### Task brief
The word "glabel" marks the lines to keep; find each one in the data and copy it.

Supplied records section start

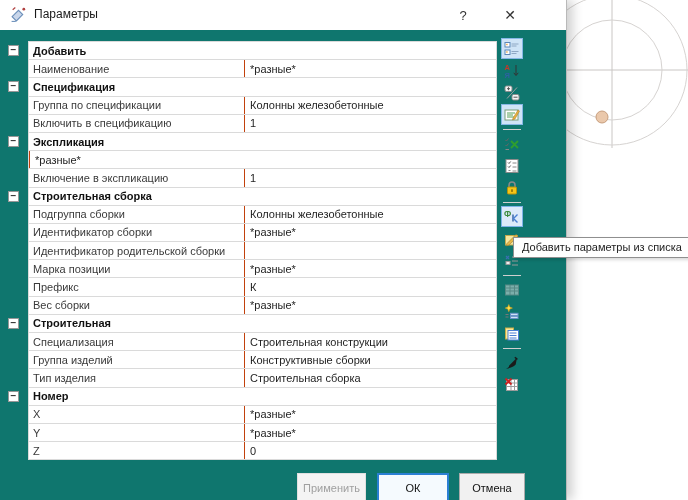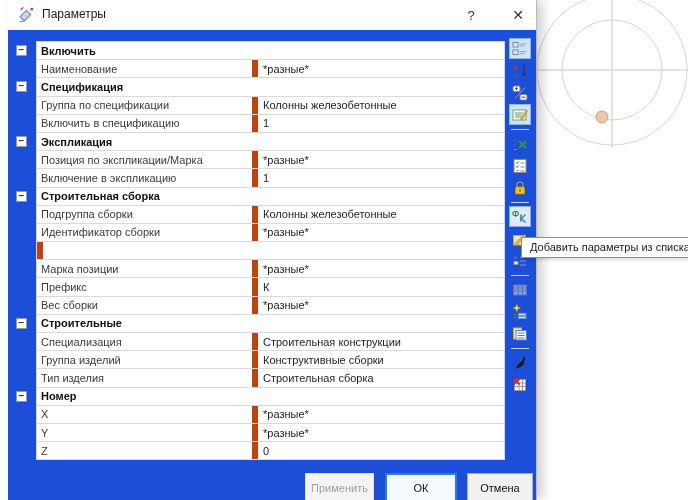--- a/index.html
+++ b/index.html
@@ -13,9 +13,10 @@
   .canvas svg{display:block;}
   
   .dialog{
-    position:absolute;left:8px;top:0;width:528px;height:500px;
-    background:#1d4ed8;border-right:1px solid #b9b9b9;
+    position:absolute;left:0;top:0;width:528px;height:500px;
+    background:#0f766e;border-right:1px solid #b9b9b9;
     box-shadow:6px 0 10px rgba(0,0,0,0.18);
+    padding-left:38px;
   }
   .titlebar{position:absolute;left:0;top:0;width:100%;height:30px;background:#ffffff;}
   .title-icon{position:absolute;left:10px;top:6px;width:17px;height:17px;}

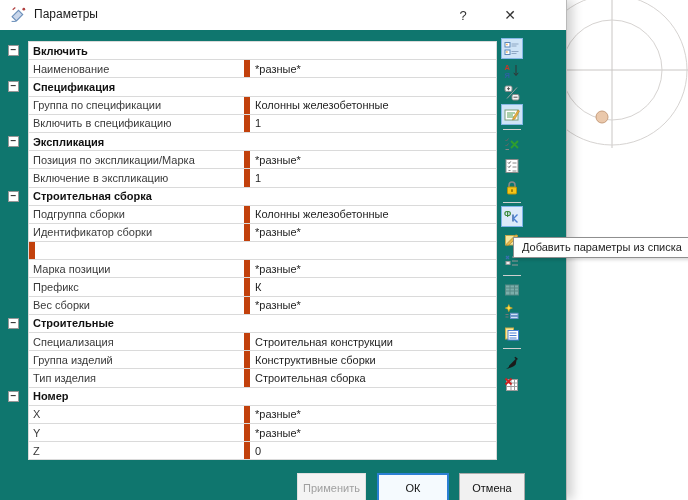--- a/index.html
+++ b/index.html
@@ -109,7 +109,7 @@
   <div class="grid" id="grid">
       <div class="grow cat">
         <span class="collapse">−</span>
-        <span>Включить</span>
+        <span>Добавить</span>
       </div>
       <div class="grow">
         <span class="glabel">Наименование</span>

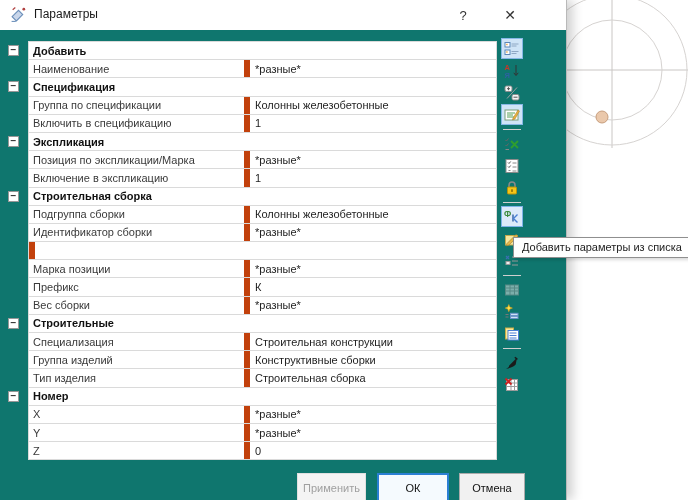--- a/index.html
+++ b/index.html
@@ -42,7 +42,7 @@
   .glabel{width:215px;padding-left:4px;box-sizing:border-box;overflow:hidden;}
   .gvalue{
     flex:1;align-self:stretch;display:flex;align-items:center;
-    border-left:6px solid #c2410c;padding-left:5px;overflow:hidden;color:#1e1e1e;
+    border-left:1px solid #c2410c;padding-left:5px;overflow:hidden;color:#1e1e1e;
   }
   .collapse{
     position:absolute;left:-21px;top:3px;width:11px;height:11px;box-sizing:border-box;

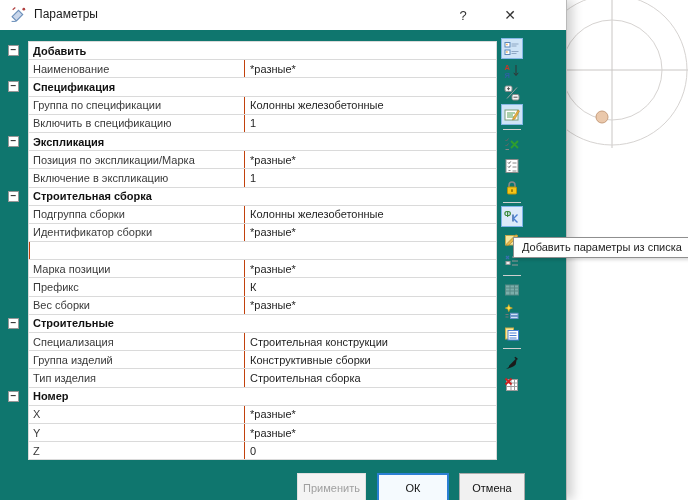--- a/index.html
+++ b/index.html
@@ -132,7 +132,6 @@
         <span>Экспликация</span>
       </div>
       <div class="grow">
-        <span class="glabel">Позиция по экспликации/Марка</span>
         <span class="gvalue">*разные*</span>
       </div>
       <div class="grow">

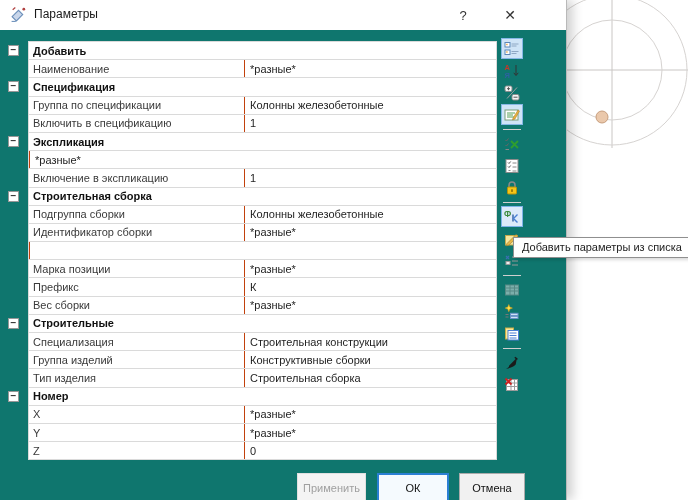--- a/index.html
+++ b/index.html
@@ -151,6 +151,7 @@
         <span class="gvalue">*разные*</span>
       </div>
       <div class="grow">
+        <span class="glabel">Идентификатор родительской сборки</span>
         <span class="gvalue"></span>
       </div>
       <div class="grow">

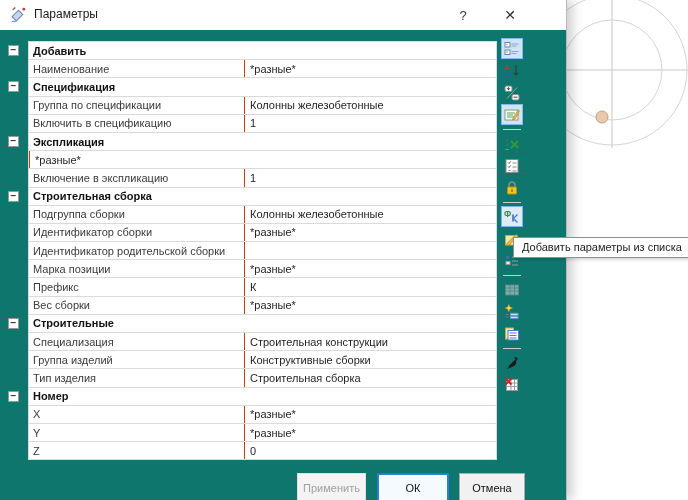--- a/index.html
+++ b/index.html
@@ -168,7 +168,7 @@
       </div>
       <div class="grow cat">
         <span class="collapse">−</span>
-        <span>Строительные</span>
+        <span>Строительная</span>
       </div>
       <div class="grow">
         <span class="glabel">Специализация</span>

Supplied records section end

### Exercise output
         <span class="glabel">Наименование</span>
   .glabel{width:215px;padding-left:4px;box-sizing:border-box;overflow:hidden;}
-        <span class="glabel">Позиция по экспликации/Марка</span>
+        <span class="glabel">Идентификатор родительской сборки</span>
         <span class="glabel">Специализация</span>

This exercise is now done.